Koch Disruptive Technologies led the tranche, with participation from SK Hynix and Walden International's Lip-Bu Tan, bringing Pliops' total capital raised to date to more than $200 million. Beitler says that it'll be put toward building out the company's hardware and software roadmap, bolstering Pliops' footprint with partners and expanding its international headcount.
"Many of our customers saw tremendous growth during the COVID-19 pandemic, thanks in part to their ability to react quickly to the new work environment and conditions of uncertainty. Pliops certainly did. While some customers were affected by supply chain issues, we were not," Beitler said. "We do not see any slowdown in data growth -- or the need to leverage it. Pliops was strong before this latest funding round and even stronger now."
Accelerating data processing
Beitler, the former director of advanced memory solutions at Samsung's Israel Research Center, co-founded Pliops in 2017 alongside Moshe Twitto and Aryeh Mergi. Twitto was a research scientist at Samsung developing signal processing technologies for flash memory, while Mergi co-launched a number of startups -- including two that were acquired by EMC and SanDisk -- prior to joining Pliops.
Pliop's processor delivers drive fail protection for solid-state drives (SSD) as well as in-line compression, a technology that shrinks the size of data by finding identical data sequences and then saving only the first sequence. Beitler claims the company's technology can reduce drive space while expanding capacity, mapping "variable-sized" compressed objects within storage to reduce wasted space.
A core component of Pliops' processor is its hardware-accelerated key-value storage engine. In key-value databases -- databases where data is stored in a "key-value" format and optimized for reading and writing -- key-value engines manage all the persistent data directly. Beitler makes the case that CPUs are typically over-utilized when running these engines, resulting in apps not taking full advantage of SSD's capabilities.
"Organizations are looking for solutions that free CPUs from computationally-intensive storage tasks.

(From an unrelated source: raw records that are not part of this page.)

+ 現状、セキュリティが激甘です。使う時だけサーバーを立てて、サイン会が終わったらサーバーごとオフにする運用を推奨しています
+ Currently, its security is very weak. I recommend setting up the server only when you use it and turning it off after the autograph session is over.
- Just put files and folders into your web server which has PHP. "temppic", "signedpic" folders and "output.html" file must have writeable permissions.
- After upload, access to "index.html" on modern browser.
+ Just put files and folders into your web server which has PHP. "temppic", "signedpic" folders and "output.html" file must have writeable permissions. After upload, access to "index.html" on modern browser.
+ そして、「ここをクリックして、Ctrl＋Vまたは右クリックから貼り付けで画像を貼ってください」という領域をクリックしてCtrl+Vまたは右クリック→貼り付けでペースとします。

Our hardware helps create a modern data center architecture by leveraging a new generation of hardware-accelerated data processing and storage management technology -- one that delivers orders of magnitude improvement in performance, reliability and scalability," Beitler said. "In short, Pliops enables getting more out of existing infrastructure investments."
Pliops' processor became commercially available last July. The development team's current focus is accelerating the ingest of data for machine learning use cases, Beitler says -- use cases that have grown among Pliops' current and potential customers.
Image Credits: Pliops
The road ahead
Certainly, Pliops has its work cut out for it. Nvidia is a formidable competitor in the data processing accelerator space, having spent years developing its BlueField lineup. And AMD acquired DPU vendor Pensando for $1.9 billion, signaling its wider ambitions.

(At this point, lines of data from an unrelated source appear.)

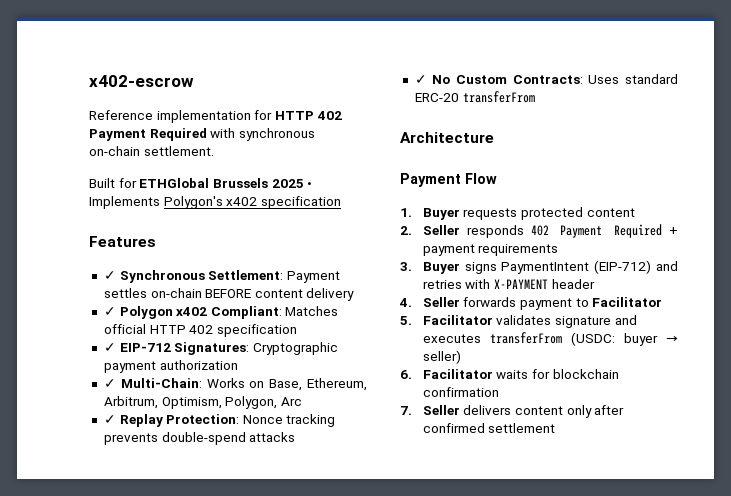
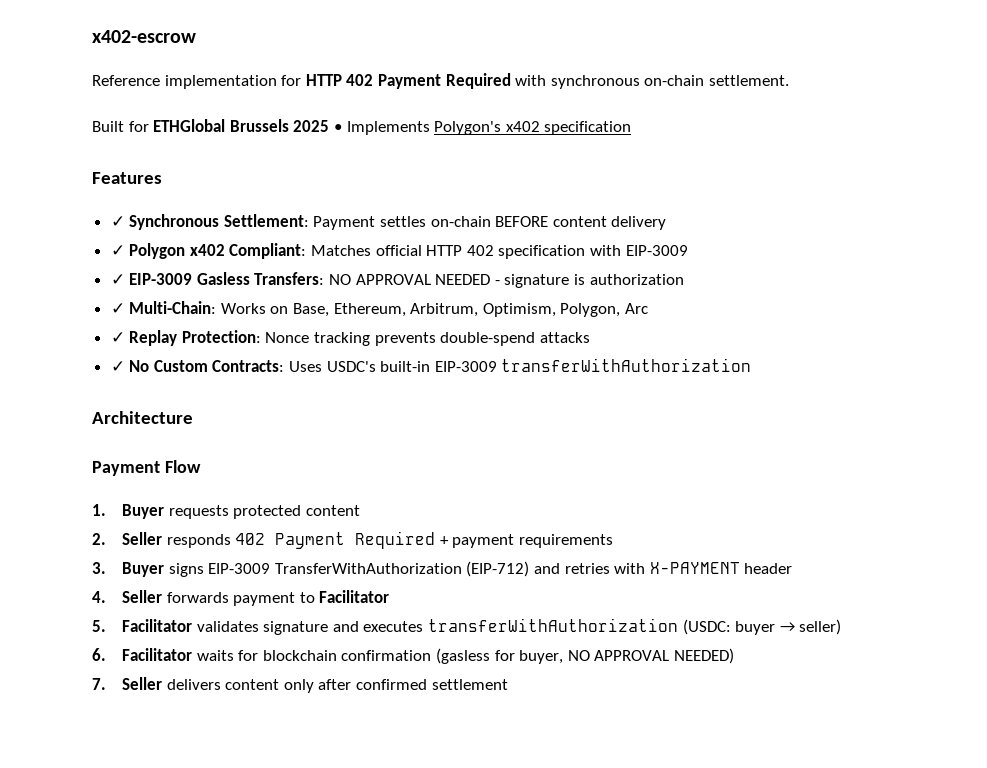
- ✓ Polygon x402 Compliant: Matches official HTTP 402 specification
- ✓ EIP-712 Signatures: Cryptographic payment authorization
+ ✓ Polygon x402 Compliant: Matches official HTTP 402 specification with EIP-3009
+ ✓ EIP-3009 Gasless Transfers: NO APPROVAL NEEDED - signature is authorization
- ✓ No Custom Contracts: Uses standard ERC-20 transferFrom
+ ✓ No Custom Contracts: Uses USDC's built-in EIP-3009 transferWithAuthorization
- 3. Buyer signs PaymentIntent (EIP-712) and retries with X-PAYMENT header
+ 3. Buyer signs EIP-3009 TransferWithAuthorization (EIP-712) and retries with X-PAYMENT header
- 5. Facilitator validates signature and executes transferFrom (USDC: buyer → seller)
+ 5. Facilitator validates signature and executes transferWithAuthorization (USDC: buyer → seller)
- 6. Facilitator waits for blockchain confirmation
+ 6. Facilitator waits for blockchain confirmation (gasless for buyer, NO APPROVAL NEEDED)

A move that could pay dividends for Pliops is joining the Open Programmable Infrastructure Project (OPI), a relatively new venture under the Linux Foundation that aims to create standards around data accelerator hardware. While Pliops isn't a member yet -- current members include Intel, Nvidia, Marvell, F5, Red Hat, Dell and Keysight Technologies -- it stands to reason that becoming one could expose its technology to a larger customer base.
Beitler demurred when asked about OPI, but pointed out that the market for data acceleration is still nascent and growing.
"We continue to see both infrastructure and application teams being overwhelmed with underperforming storage and overwhelmed applications that aren’t meeting company’s data demands," Beitler said. "The overall feedback is that our processor is a game-changing product and without it companies are required to make years of investments in software and hardware engineering to solve the same problem."